A título de exemplo comparativo, vamos considerar as mesmas premissas do exercício que fizemos para a UHE Sá Carvalho. Considerando todo o volume útil do reservatório da UHE Três Marias de 14.974.100.000 m³, a mesma diferença de 920 m³/s levaria 188 dias para chegar ao nível máximo operativo da usina. Voltando a ressaltar que, na prática, a política operativa dificilmente permitiria iniciar o período chuvoso com o reservatório no mínimo operativo e que a vazão para início de inundação na bacia do rio São Francisco difere muito do rio Piracicaba, podendo-se assim observar o quão diferente é o porte de um reservatório dimensionado para ter o poder de regularização de vazões para eventos de seca e de cheia.
Onde ficar por dentro dos níveis dos rios e das vazões?

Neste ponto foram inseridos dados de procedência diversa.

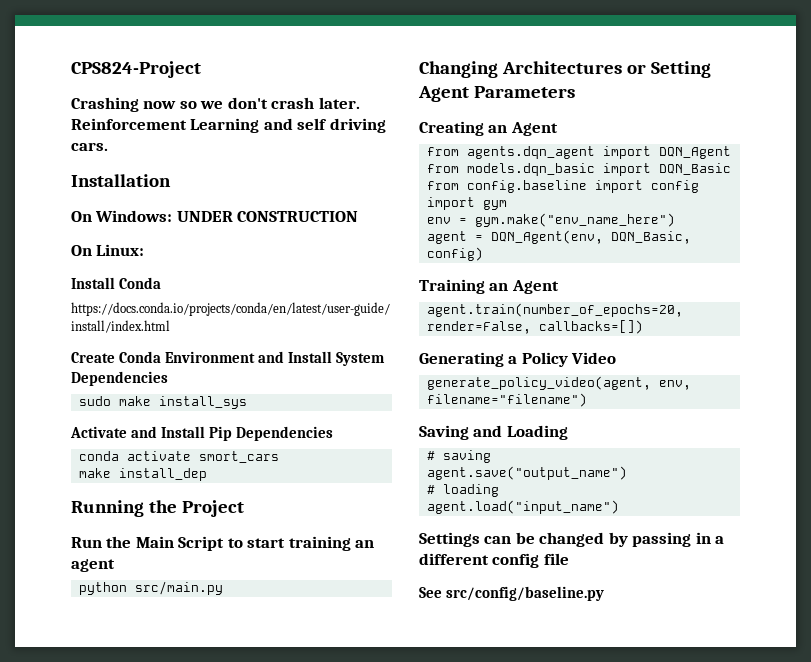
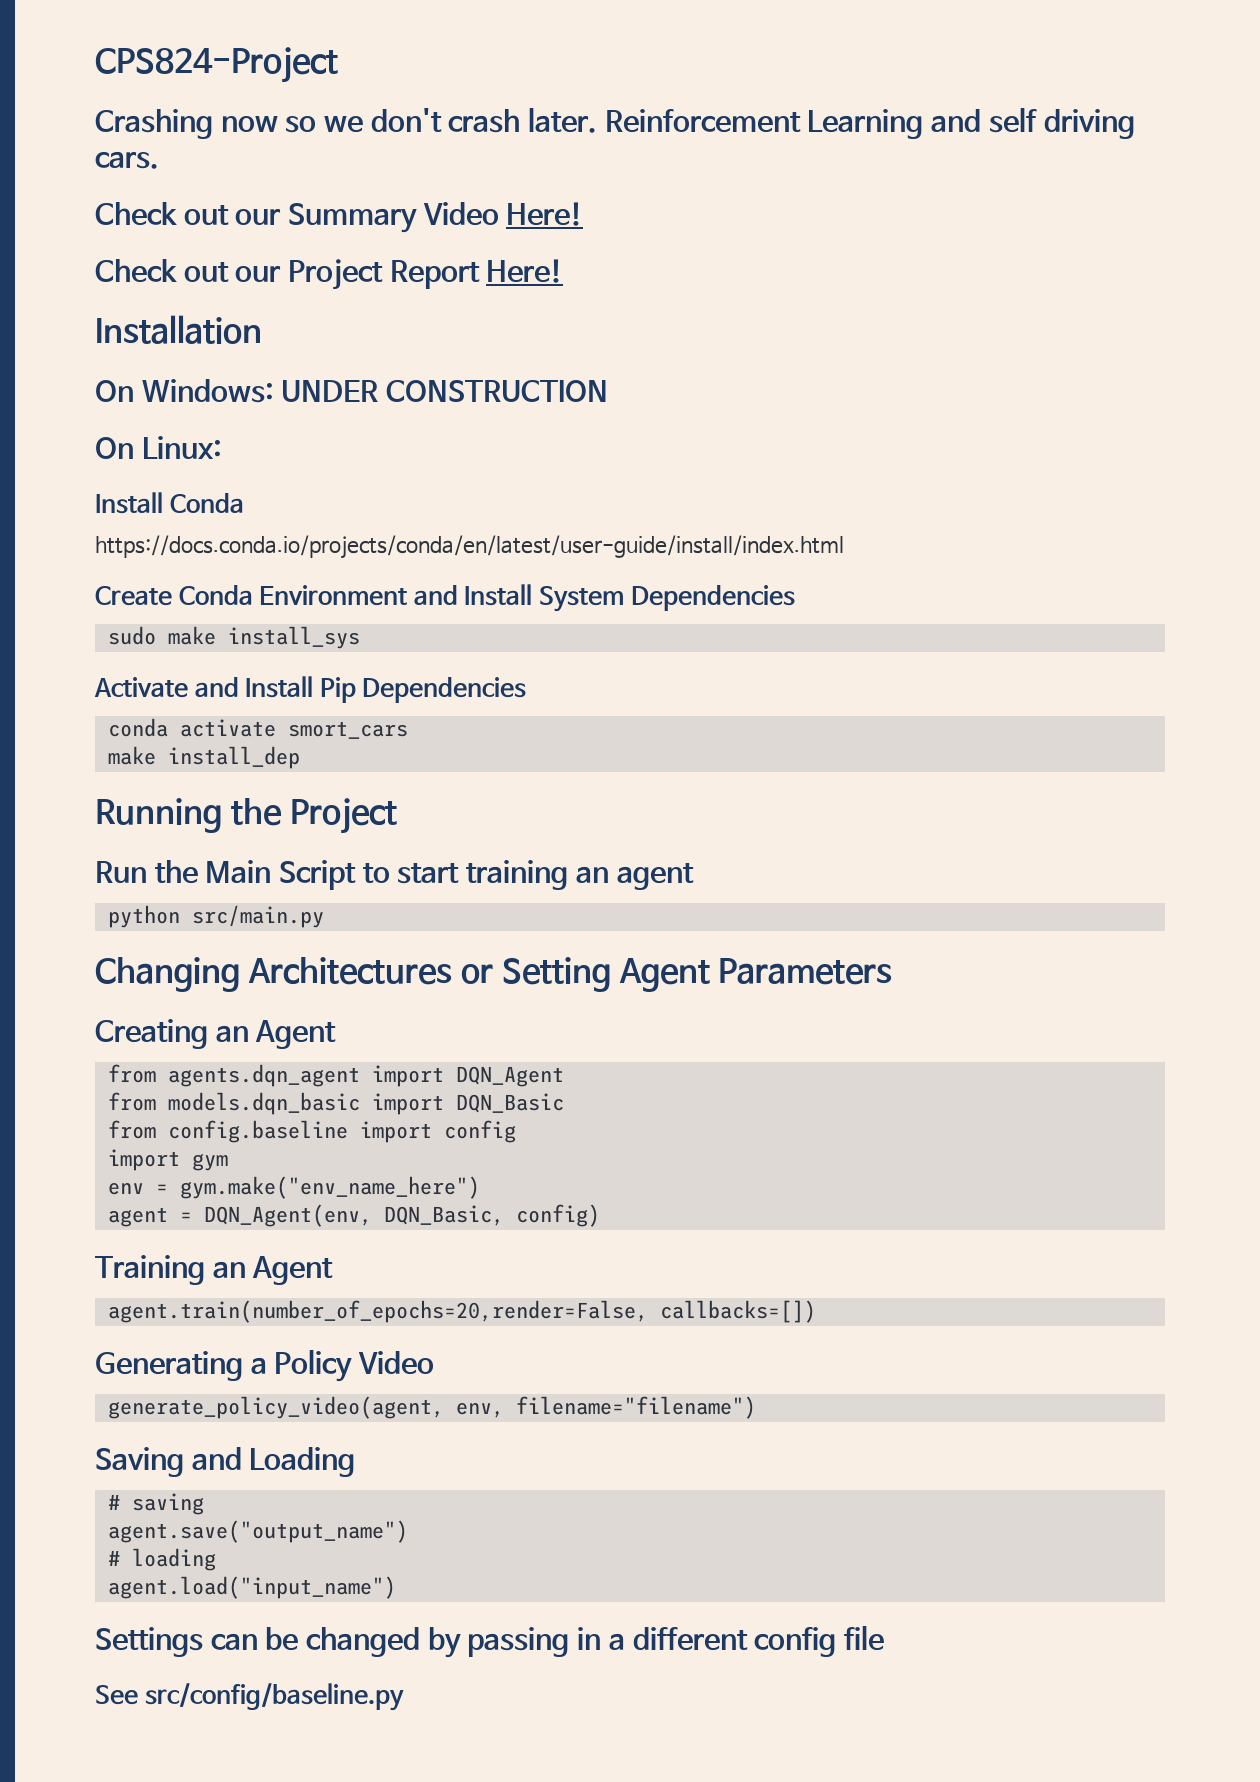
(108, 146) none -> [95,202,584,233] [95,259,564,290] // Check out our Summary Video Here! // Check out our Project Report Here!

Ainda que não seja possível estocar vazões durante eventos de cheia na UHE Sá Carvalho, a Cemig mantém contato constante com as defesas civis locais sempre que limites acordados são ultrapassados. Tais limites são correlações entre vazões na usina e alertas junto aos municípios, que são obtidas por meio do histórico dos eventos ou por algum estudo de inundação por parte das equipes de defesa civil. Nos últimos anos, a Cemig protocolou junto aos municípios mais próximos de seus empreendimentos alguns mapas de inundação que podem nortear tais gatilhos para alertas, bem como fomentar uma cultura preventiva de avaliação dos riscos de tais eventos naturais.
Mas também é possível que a população tenha acesso à informação do nível do rio em diferentes pontos de medição. Além dos postos hidrométricos operados pela Cemig e disponíveis no aplicativo PROX, existe uma rede de monitoramento do nível do rio Piracicaba e alguns afluentes coordenada pelo Serviço Geológico do Brasil (CPRM). O Sistema de Alerta Hidrológico (SAH) estende sua rede desde o rio Santa Bárbara e cabeceira do rio Piracicaba até sua confluência no rio Doce, no município de Ipatinga.
Para cada posto, a partir de um sensor de medição de nível, são monitorados limites de atenção e início de inundação ao longo das cidades, com atualizações mais frequentes em regime de cheias. A figura abaixo apresenta a localização e nome de cada posto dentro da bacia hidrográfica em questão.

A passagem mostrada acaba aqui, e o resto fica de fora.